What venue could be better suited to host the 2018 Global Wellness Summit than the Technogym Village in Cesana, Italy, headquarters of the design-led fitness equipment manufacturer (or as it presciently christened itself a quarter of a century ago, “the wellness company”)?
The world’s first “wellness campus” is situated in the Wellness Valley (can you spot the theme here?), the brainchild of Technogym’s charismatic founder and CEO Mr Nerio Alessandri, in Romagna, northern Italy, where it’s estimated locals are now 10 per cent more active than their fellow countrymen.
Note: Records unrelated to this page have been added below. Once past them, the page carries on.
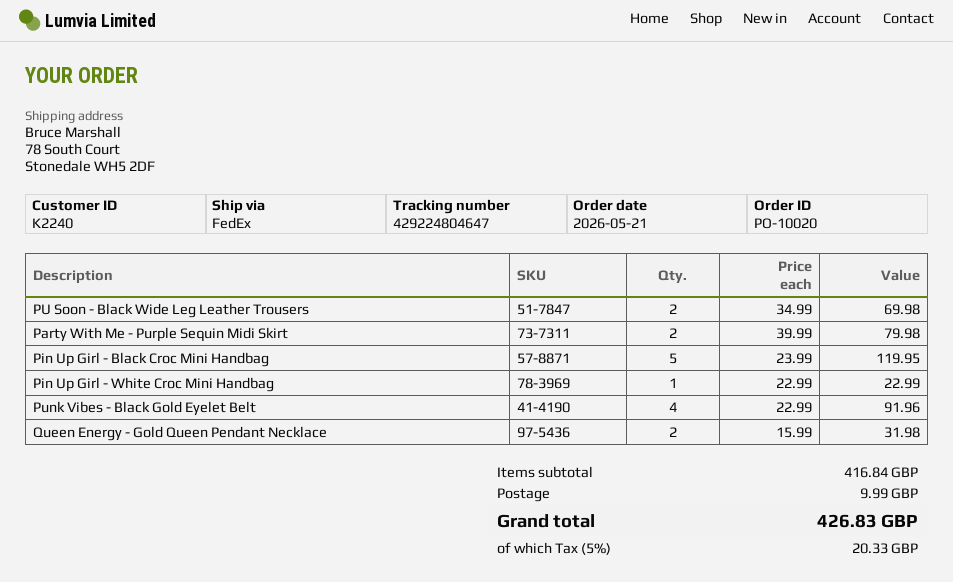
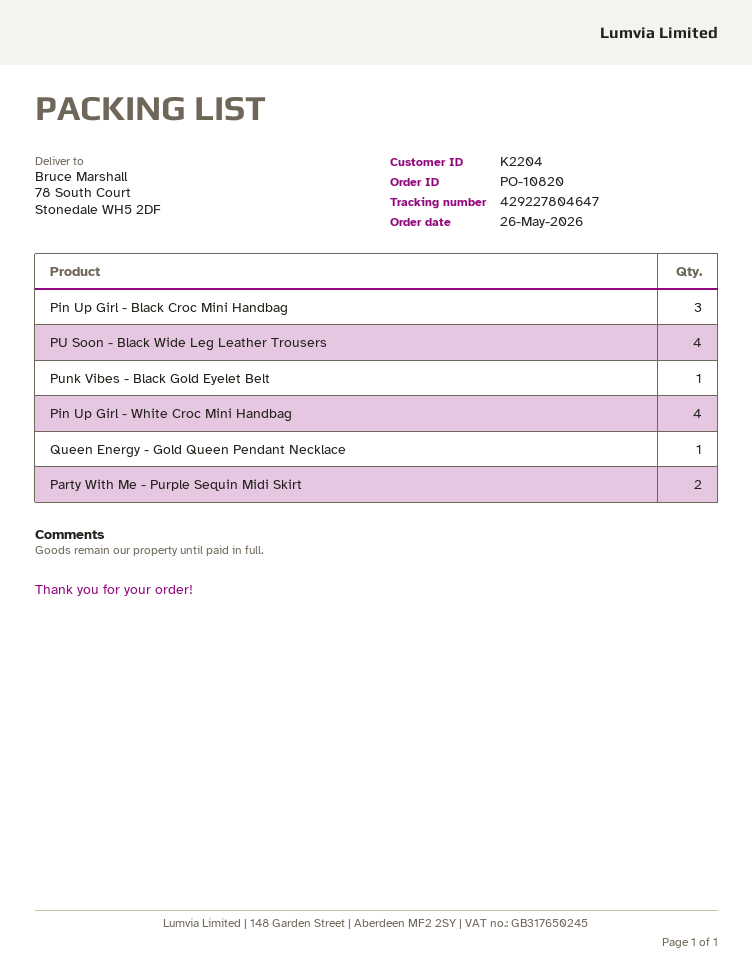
order number: PO-10020 -> PO-10820
order date: 2026-05-21 -> 2026-05-26
customer number: K2240 -> K2204
tracking number: 429224804647 -> 429227804647
PU Soon - Black Wide Leg Leather Trousers: 2 -> 4
Pin Up Girl - Black Croc Mini Handbag: 5 -> 3
Pin Up Girl - White Croc Mini Handbag: 1 -> 4
Punk Vibes - Black Gold Eyelet Belt: 4 -> 1
Queen Energy - Gold Queen Pendant Necklace: 2 -> 1

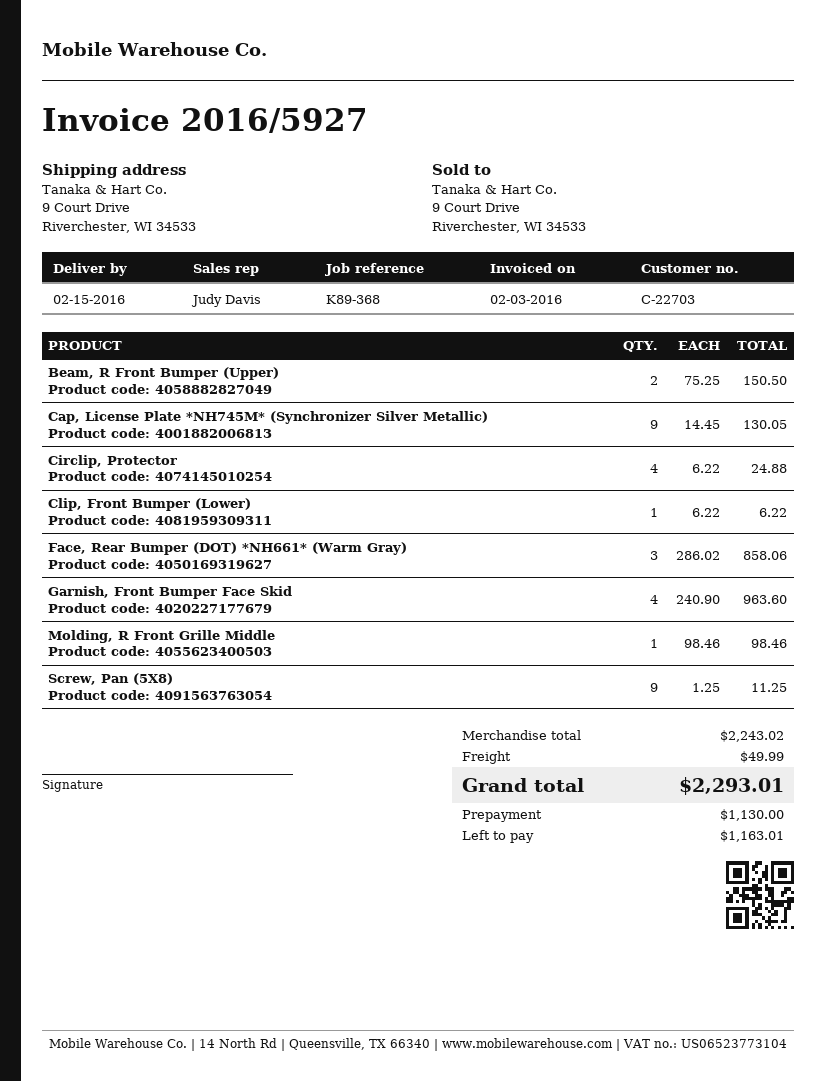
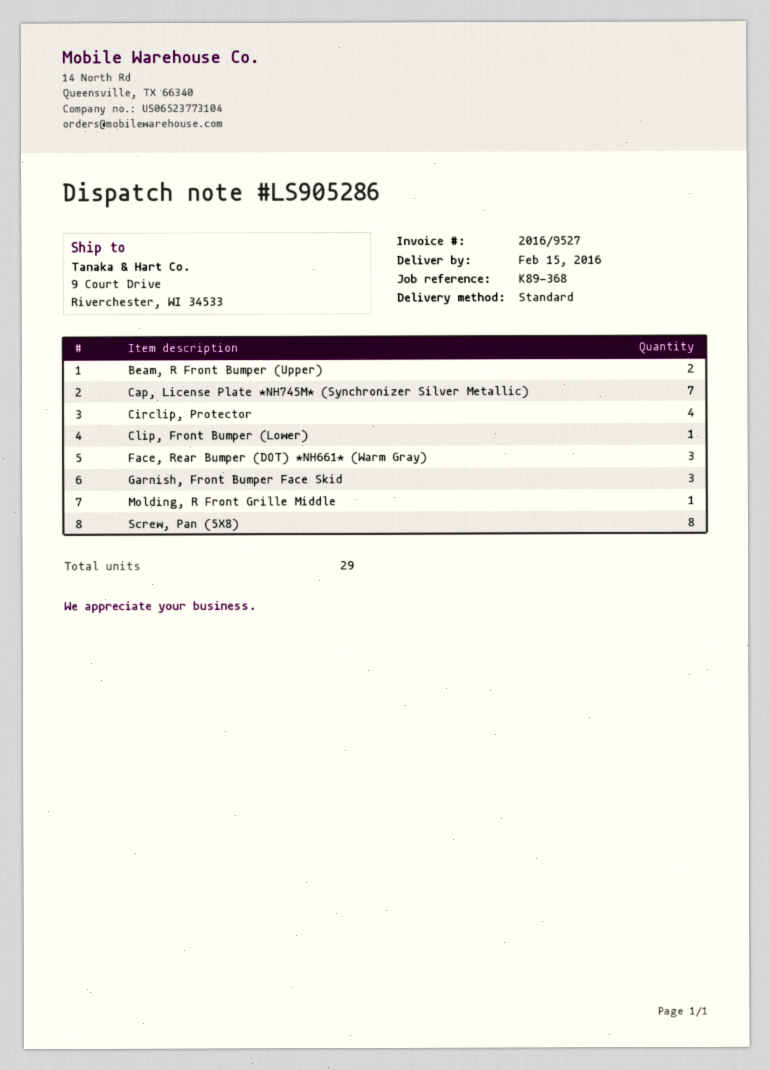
invoice number: 2016/5927 -> 2016/9527
Cap, License Plate *NH745M* (Synchronizer Silver Metallic): 9 -> 7
Garnish, Front Bumper Face Skid: 4 -> 3
Screw, Pan (5X8): 9 -> 8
The futuristic complex boasts a T-Wellness Garden with a path for running and biking, a T-Wellness Restaurant serving locally sourced, nutritionally balanced cuisine and the T-Wellness Centre: a two-storey showroom that doubles as a gym for staff to use on their two-hour lunch break. (Delegates were ferried there at 6.30am for an optional pre-summit workout.) The lift doors bear the instruction: “Take the stairs to burn more calories.” Exhausting, perhaps, but please hear us out.
The theme of this year’s summit, which took place earlier this month, was “shaping the business of wellness”, which by all accounts is booming. The headline news, as is customary, was the Global Wellness Institute’s annual health check of the industry: $4.2trillion in 2017, up 12.8 per cent in two years. (By way of comparison, the fashion industry is estimated to be worth $3trillion.) The summit’s own trajectory is also illustrative: what began in the early 2000s as a spa industry convention has grown into something much more wide-ranging and vital. The 650 delegates included Dr Richard H Carmona, the former US surgeon general, who announced a “moonshot” to eradicate all preventable disease by sharing information and knowledge from around the world: wellness is about more than self-indulgence and pseudoscience.